For not with complete complaisance did all the Daans accept defeat at the hands of their erstwhile slaves. Some there were, staunch fighting men, who—though they fought in the cause of decadent empire—utterly refused to surrender. Their stubborn resistance found humane ending beneath the breath of the new anesthetic weapon.
And even when all active opposition had been quelled, and a cringing Supreme Council had accepted every one of Stephen Duane's demands, there were a few proud nobles who preferred oblivion to the "ignominy and disgrace" of living under a new interplanetary order under which—as Duane's charter plainly set forth—henceforth Earth was to govern itself and pay no fealty to Daan, earthmen and Daans were to meet in future commerce and council not as Overlords and slaves, but as equals.
To those who could not swallow their pride for the betterment of both races, Duane granted the boon they asked, hoping that by the time they wakened from their slumbers, two brave new worlds would have proven the justice of Earth's liberation.
Other matters of state were arranged before the earthlings finally sought the ship which was to carry them back to their native planet.

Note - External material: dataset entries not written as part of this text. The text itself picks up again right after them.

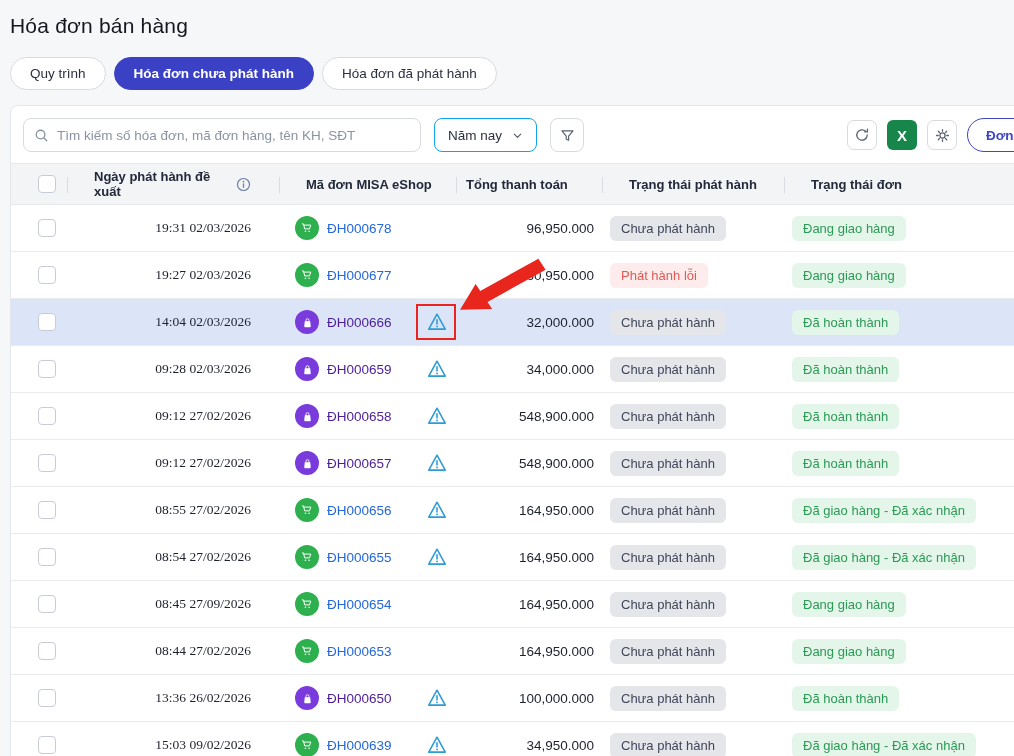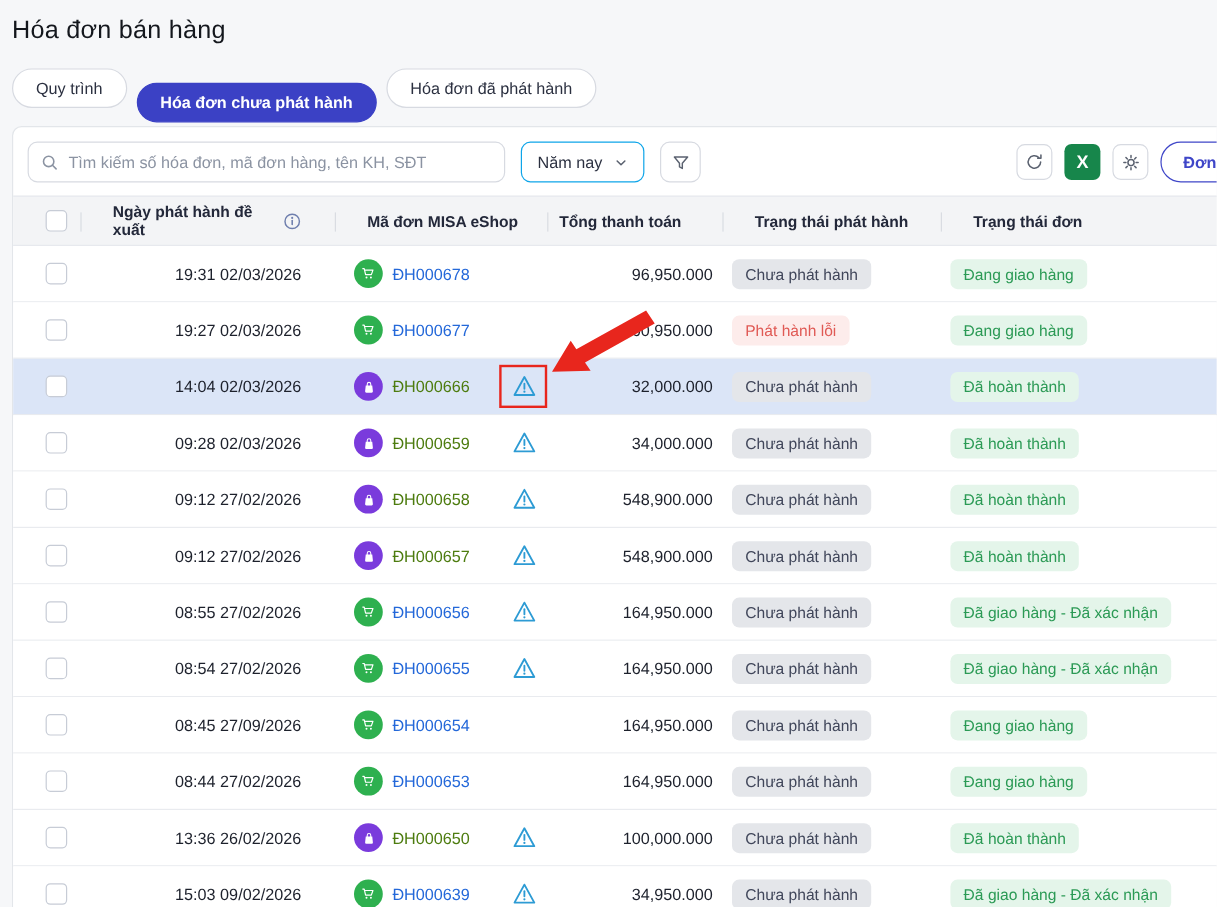--- a/index.html
+++ b/index.html
@@ -11,7 +11,7 @@
   .tabs { display:flex; gap:8px; margin-top:19px; }
   .tab { height:33px; padding:0 19px; border-radius:17px; border:1px solid #d7dae1; background:#fff;
          font-size:13.5px; color:#2b3040; cursor:pointer; white-space:nowrap; }
-  .tab.active { background:#3b41c5; border-color:#3b41c5; color:#fff; font-weight:600;margin-top:12px; }
+  .tab.active { background:#3b41c5; border-color:#3b41c5; color:#fff; font-weight:600; }
 
   .panel { position:absolute; left:10px; top:105px; width:1030px; height:680px; background:#fff;
            border:1px solid #e3e6ea; border-radius:8px 8px 0 0; }

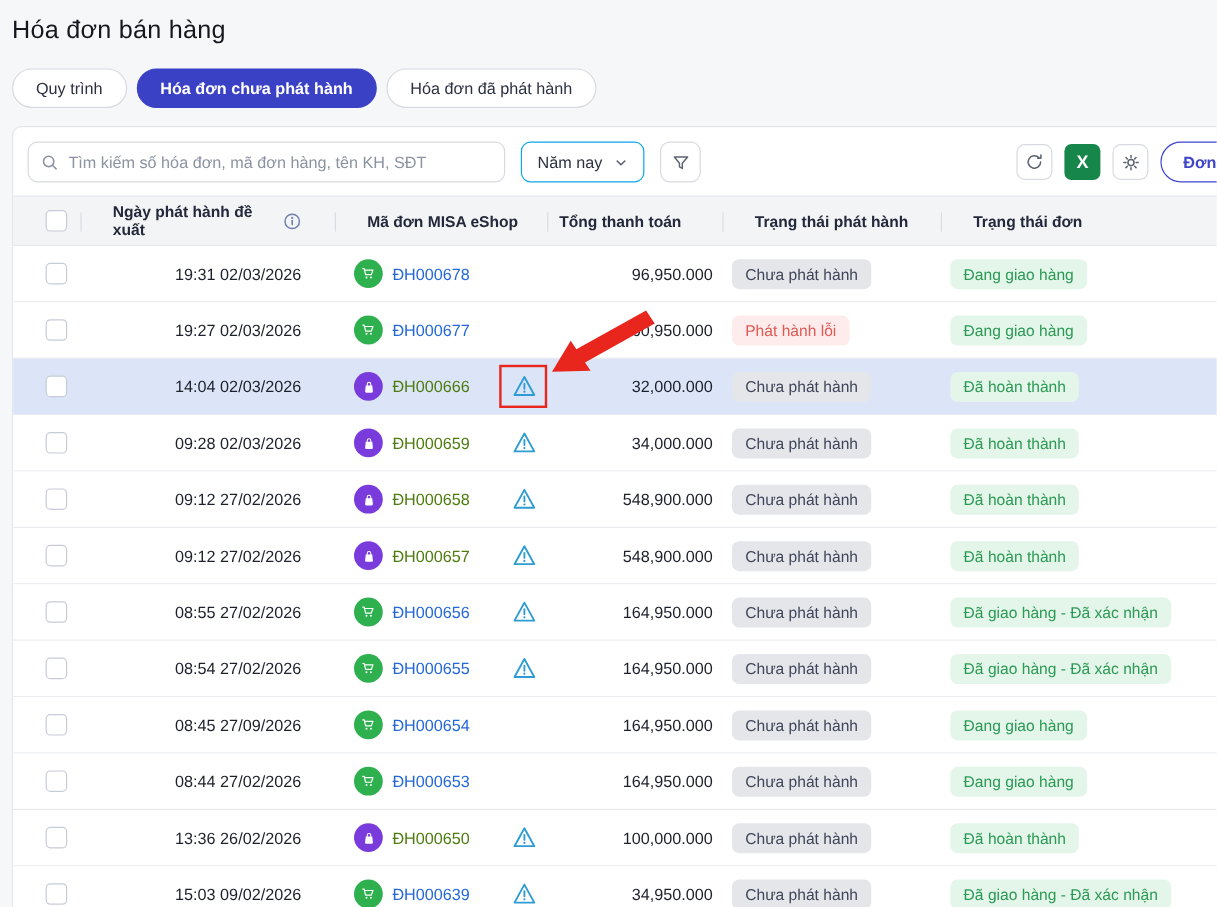--- a/index.html
+++ b/index.html
@@ -53,7 +53,7 @@
   .trow { display:flex; height:47px; align-items:center; border-bottom:1px solid #e9ebef; background:#fff;
           font-size:13.5px; color:#1d212c; }
   .trow.highlighted { background:#dbe5f7; }
-  .trow .c-date { justify-content:flex-end; }
+  .trow .c-date { justify-content:flex-end;font-family:Liberation Serif, serif; }
   .trow .c-total { justify-content:flex-end; padding-right:8px; }
 
   .chan { width:24px; height:24px; border-radius:50%; display:flex; align-items:center; justify-content:center; flex:none; }

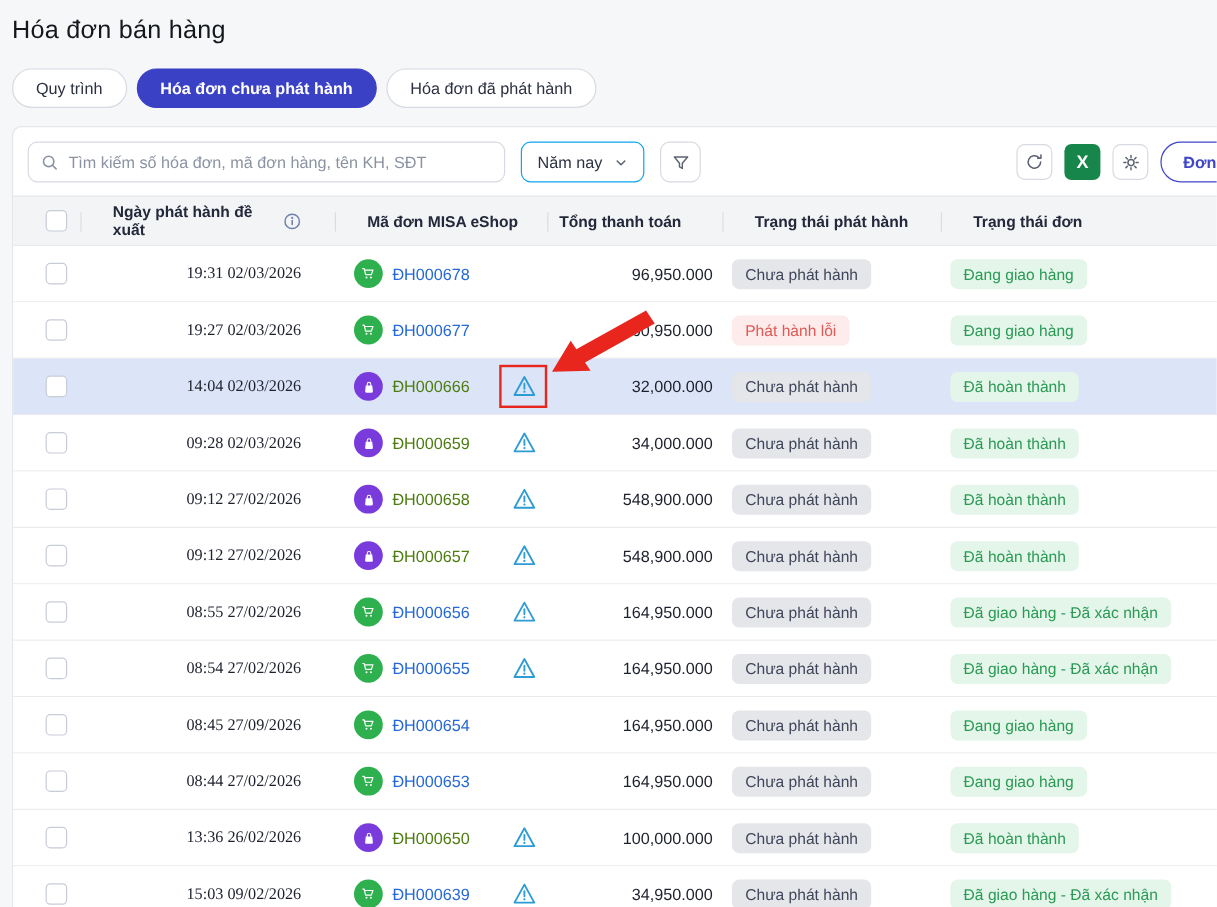--- a/index.html
+++ b/index.html
@@ -61,7 +61,7 @@
   .chan.bag  { background:#7a3bdc; }
   .order-link { margin-left:8px; text-decoration:none; cursor:pointer; }
   .order-link.ch-cart { color:#2468d9; }
-  .order-link.ch-bag  { color:#4d7c0f; }
+  .order-link.ch-bag  { color:#4c1d95; }
 
   .warn { position:relative; width:22px; height:22px; margin-left:34px; display:flex; align-items:center;
           justify-content:center; cursor:pointer; }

All human slaves were freed; their owners pledged to compensate them for years spent in penniless toil. Promise of the Daan Scientific Council was exacted that this society would lend its aid to the renascent Earth empire, assisting the backward planet in rehabilitating its lost knowledge and culture.

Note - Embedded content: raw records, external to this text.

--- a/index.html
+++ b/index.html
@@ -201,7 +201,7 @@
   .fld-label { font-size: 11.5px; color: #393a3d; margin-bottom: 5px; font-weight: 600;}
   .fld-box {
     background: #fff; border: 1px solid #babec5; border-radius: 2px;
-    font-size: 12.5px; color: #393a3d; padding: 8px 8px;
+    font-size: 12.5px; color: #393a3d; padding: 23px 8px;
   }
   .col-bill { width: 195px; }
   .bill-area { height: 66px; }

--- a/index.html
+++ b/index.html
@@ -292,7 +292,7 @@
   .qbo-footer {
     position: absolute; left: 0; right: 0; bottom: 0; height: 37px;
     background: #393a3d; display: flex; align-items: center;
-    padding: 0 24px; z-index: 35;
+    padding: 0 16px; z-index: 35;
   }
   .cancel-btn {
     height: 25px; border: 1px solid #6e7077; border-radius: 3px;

Ambassadorships were arranged, and the groundwork for future trade treaties laid. Then, that Earth might have some measure of self defense whilst its citizens engaged in what must surely be decades—perhaps centuries—of reconstruction, the Daan armada was split into two parts.

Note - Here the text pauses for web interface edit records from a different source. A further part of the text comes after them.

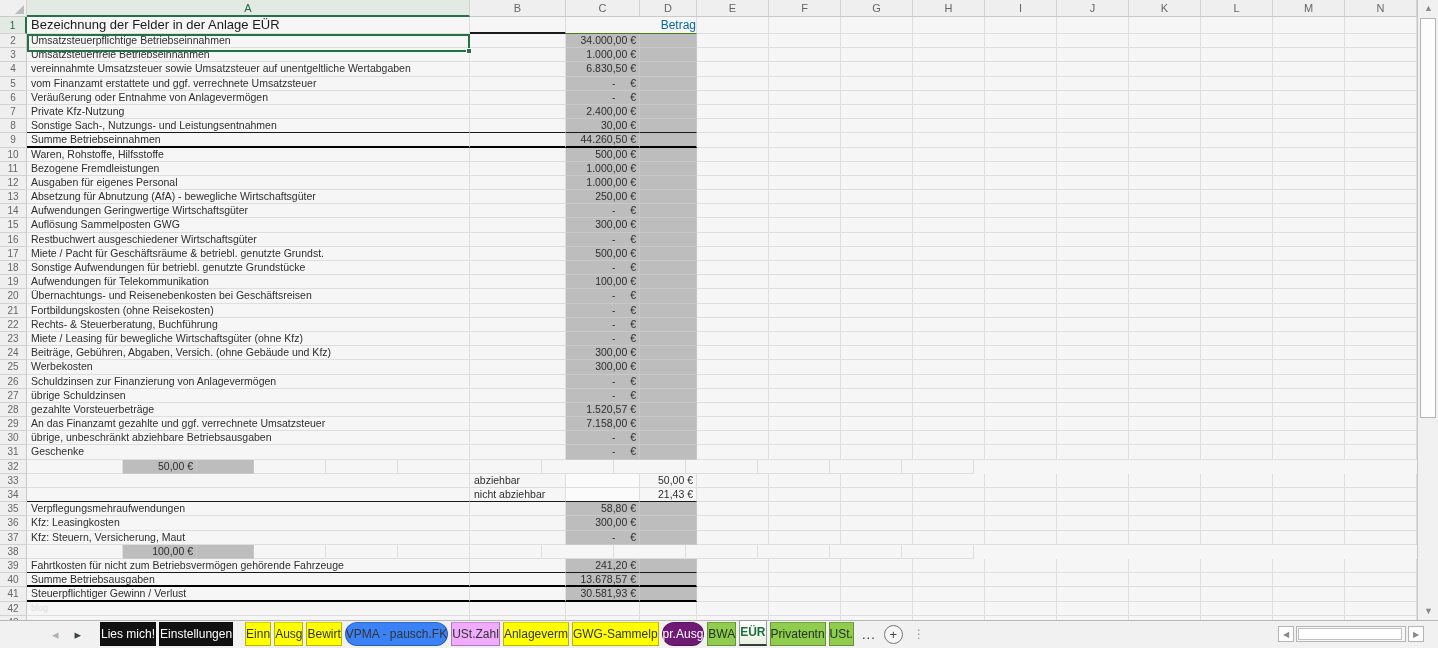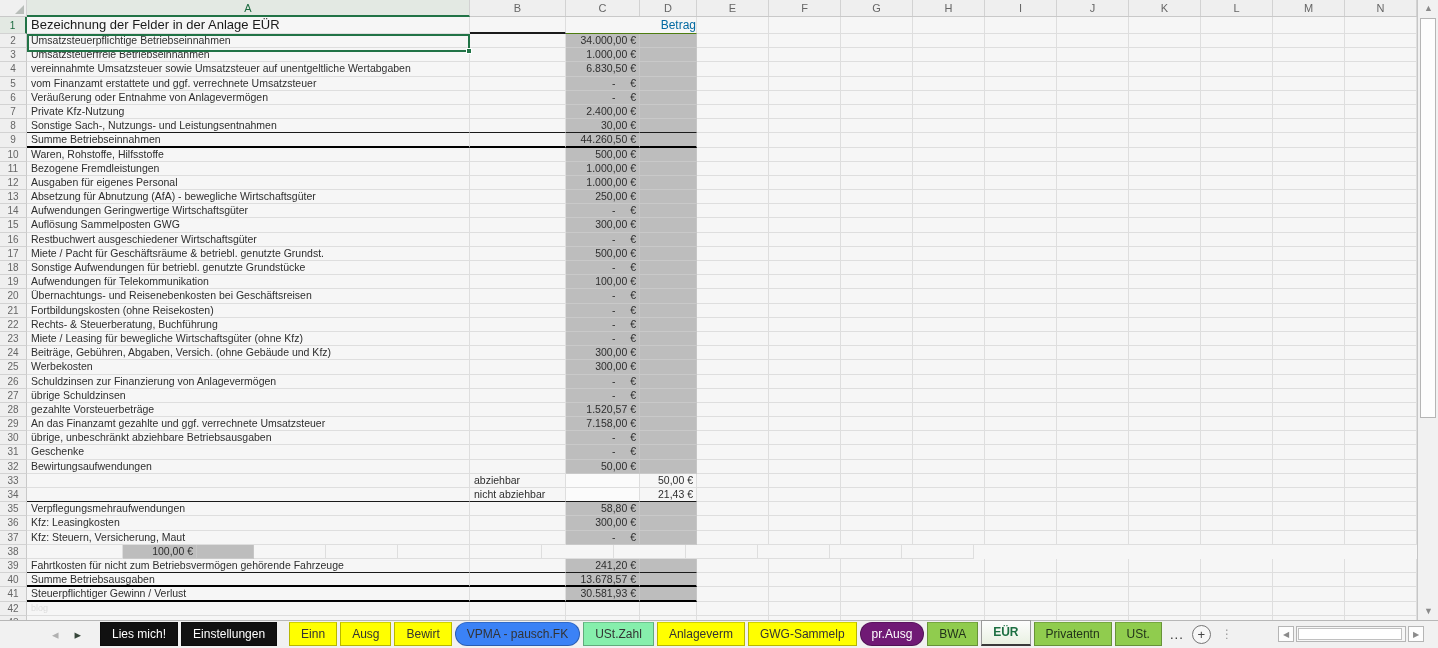--- a/index.html
+++ b/index.html
@@ -646,7 +646,6 @@
 
   <div class="row k-item">
     <div class="rn">32</div>
-    <div class="cell ca">Bewirtungsaufwendungen</div>
     <div class="cell cb"></div>
     <div class="cell cc">50,00 €</div>
     <div class="cell cd"></div>

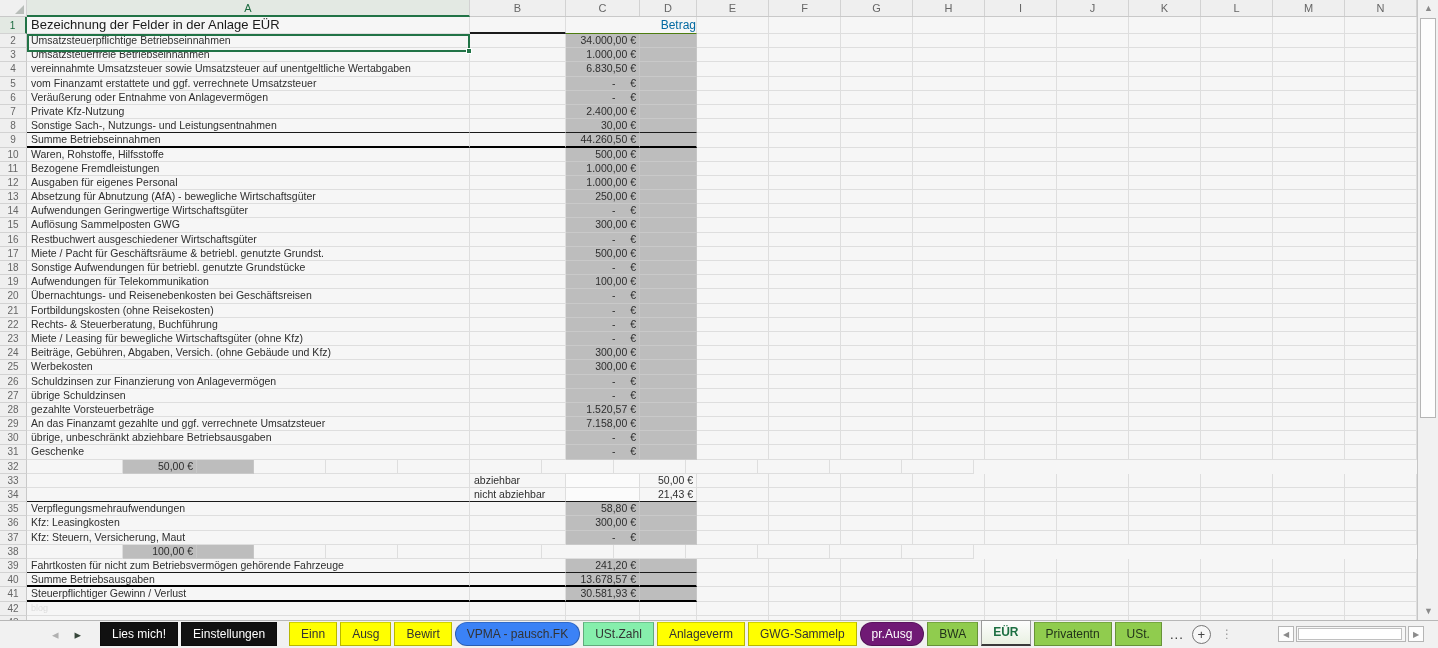--- a/index.html
+++ b/index.html
@@ -51,7 +51,7 @@
   .nav{width:100px;flex:none;display:flex;align-items:center;height:28px;padding-left:52px;gap:16px;font-size:13px;}
   .nav .dim{color:#b0b0b0;} .nav .on{color:#37463a;}
   .tabs{display:flex;align-items:flex-end;gap:3px;height:28px;padding-bottom:2px;}
-  .tab{flex:none;height:24px;line-height:23px;padding:0 11px;font-size:12px;border:1px solid rgba(0,0,0,.28);border-top-color:rgba(0,0,0,.18);cursor:default;}
+  .tab{flex:none;height:24px;line-height:23px;padding:0 0;font-size:12px;border:1px solid rgba(0,0,0,.28);border-top-color:rgba(0,0,0,.18);cursor:default;}
   .tab.first-yellow{margin-left:9px;}
   .tab.active{font-weight:bold;background:linear-gradient(#fdfdfd,#e9f1e2) !important;border:1px solid #9a9a9a;border-bottom:2px solid #3a3a3a;height:26px;}
   .more{margin:0 6px 6px 8px;font-size:13px;color:#333;letter-spacing:1px;}

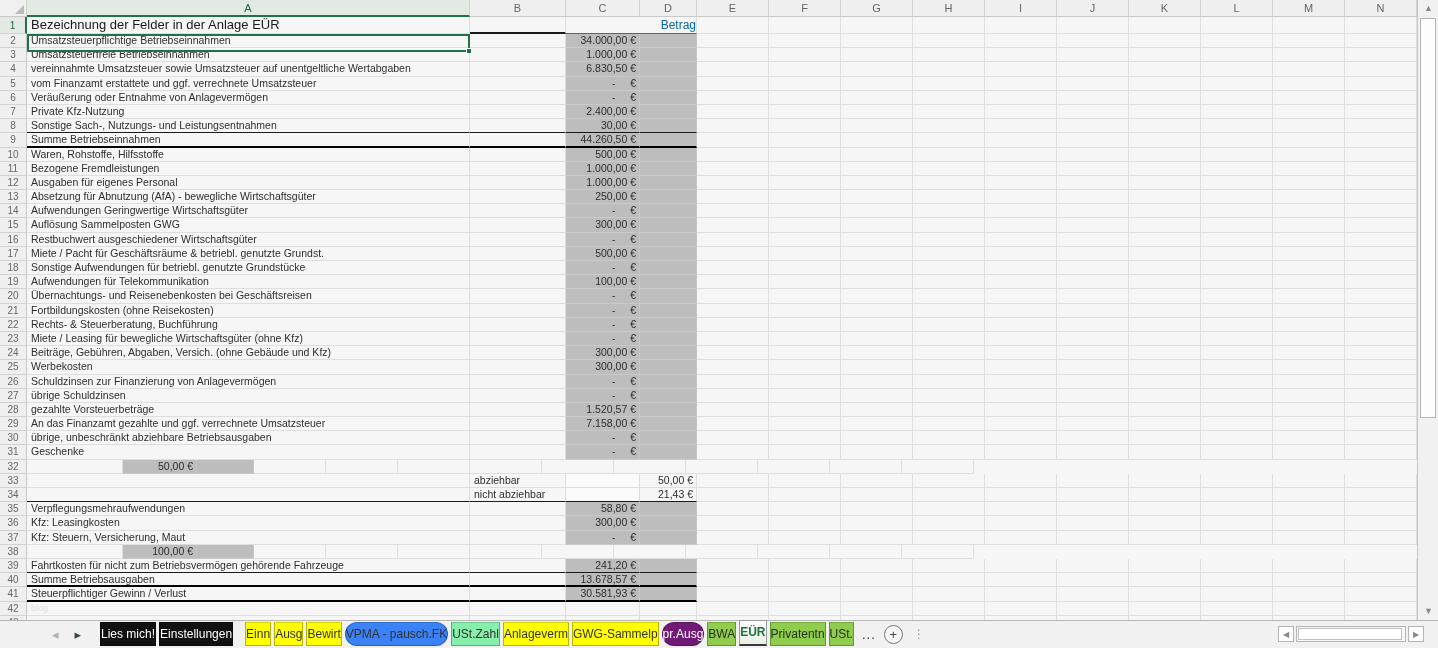--- a/index.html
+++ b/index.html
@@ -887,7 +887,7 @@
 
   <div class="tab" style="background: #3b82f6; color: rgb(51, 51, 51); border-radius: 12px;">VPMA - pausch.FK</div>
 
-  <div class="tab" style="background: #86efac; color: rgb(51, 51, 51);">USt.Zahl</div>
+  <div class="tab" style="background: #f0abfc; color: rgb(51, 51, 51);">USt.Zahl</div>
 
   <div class="tab" style="background: rgb(255, 255, 0); color: rgb(51, 51, 51);">Anlageverm</div>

One half of this magnificent fleet, manned by erstwhile slaves under Daan instructors, was henceforth to be Earth's property. But, fairly, Duane did not simply seize these ships ... though they would have been a small payment for the years of subjugation under which earthlings had labored. A fair valuation was set, and for the space-navy Earth's new government promised to pay in commercial products needed by the Venusians.